- Work order
Here is the task for the records below: repeat exactly the lines from the one with "12-2-10 по ГОСТ" to the one with "углекислый по ГОСТ", both included, and nothing else.

- Material for the task

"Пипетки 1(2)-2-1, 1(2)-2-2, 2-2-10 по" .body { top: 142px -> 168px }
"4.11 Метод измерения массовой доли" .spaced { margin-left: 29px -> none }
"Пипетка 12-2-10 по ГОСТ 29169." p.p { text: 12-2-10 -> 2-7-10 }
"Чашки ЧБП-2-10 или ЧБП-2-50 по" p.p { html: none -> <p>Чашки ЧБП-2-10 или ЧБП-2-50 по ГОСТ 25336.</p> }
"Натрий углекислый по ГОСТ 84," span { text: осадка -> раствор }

==

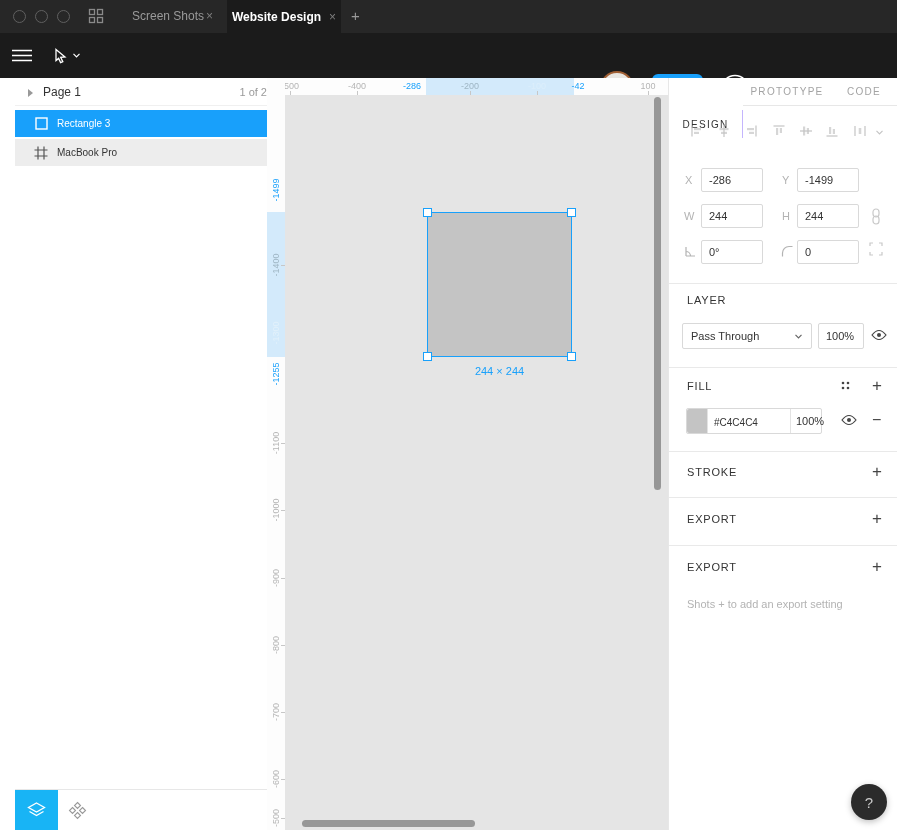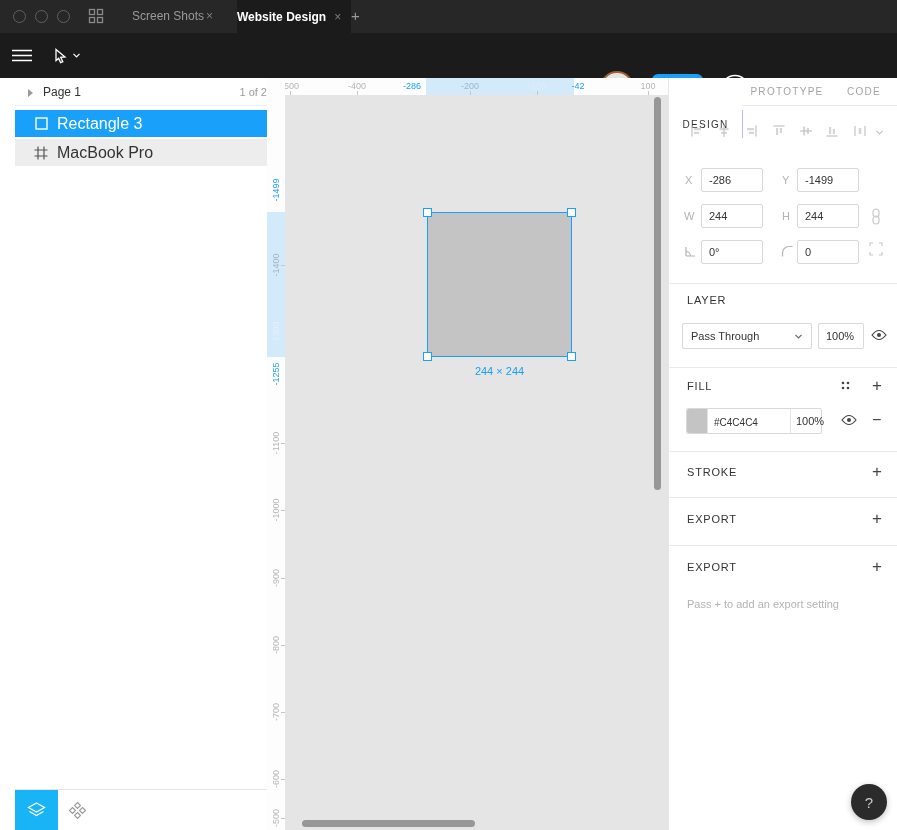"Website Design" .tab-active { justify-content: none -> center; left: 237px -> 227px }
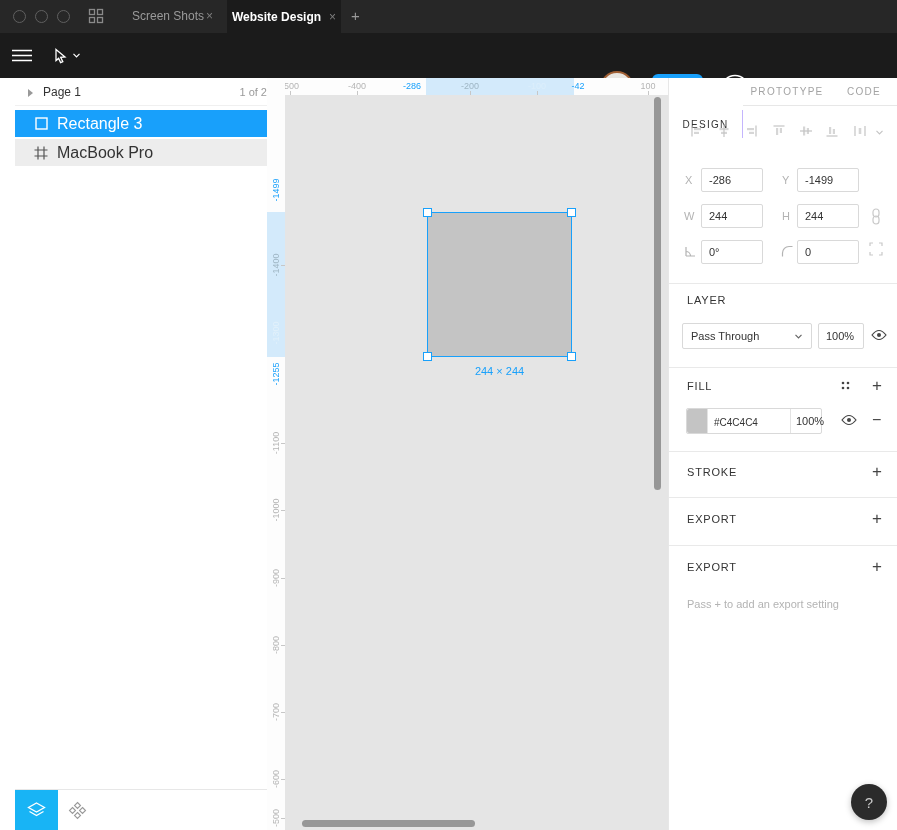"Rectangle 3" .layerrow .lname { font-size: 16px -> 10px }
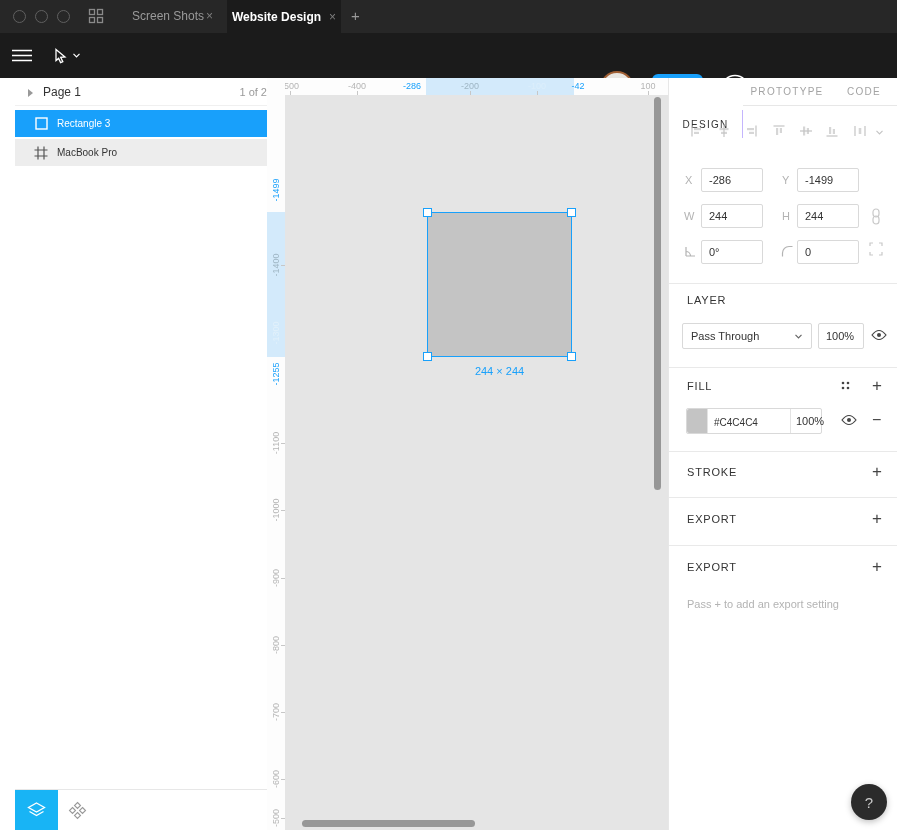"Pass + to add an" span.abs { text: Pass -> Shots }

--

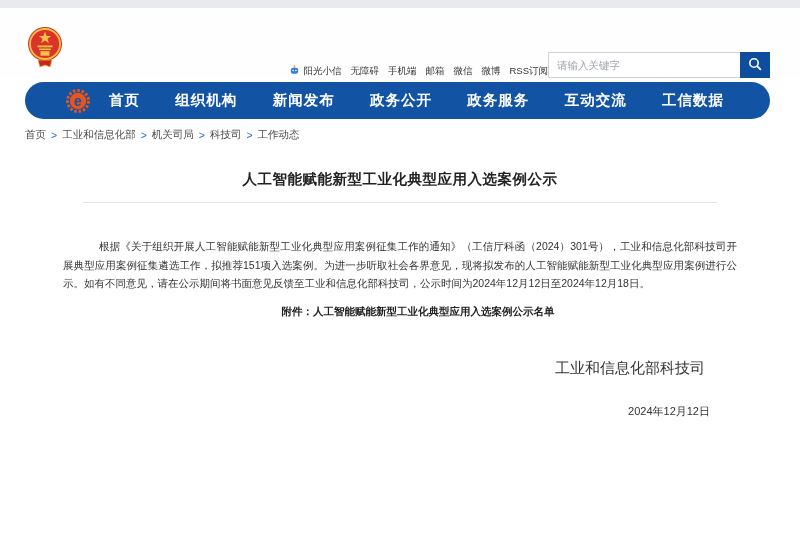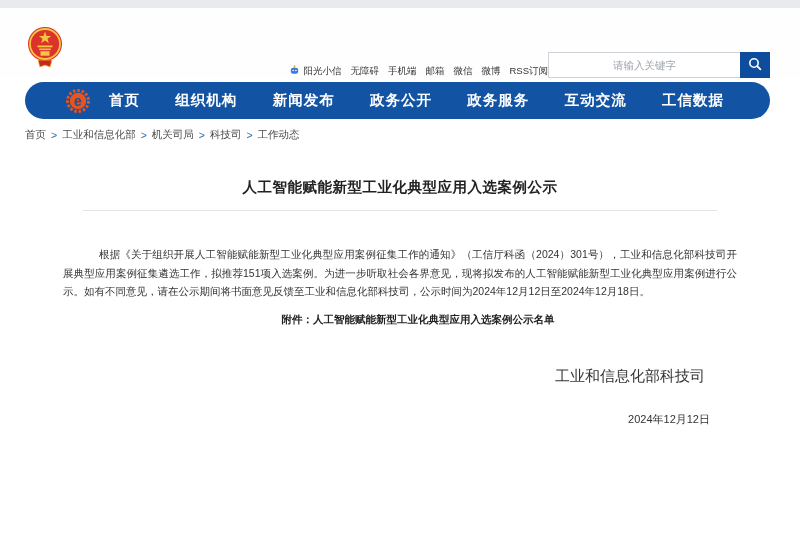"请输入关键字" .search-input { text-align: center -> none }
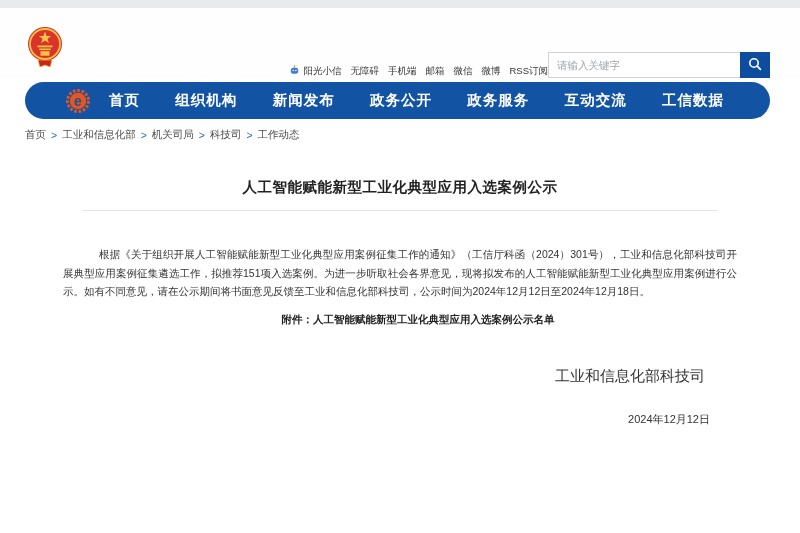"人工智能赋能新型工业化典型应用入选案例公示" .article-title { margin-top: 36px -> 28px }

- Reply to the exercise
"Пипетка 12-2-10 по ГОСТ 29169." p.p { text: 12-2-10 -> 2-7-10 }
"Чашки ЧБП-2-10 или ЧБП-2-50 по" p.p { html: none -> <p>Чашки ЧБП-2-10 или ЧБП-2-50 по ГОСТ 25336.</p> }
"Натрий углекислый по ГОСТ 84," span { text: осадка -> раствор }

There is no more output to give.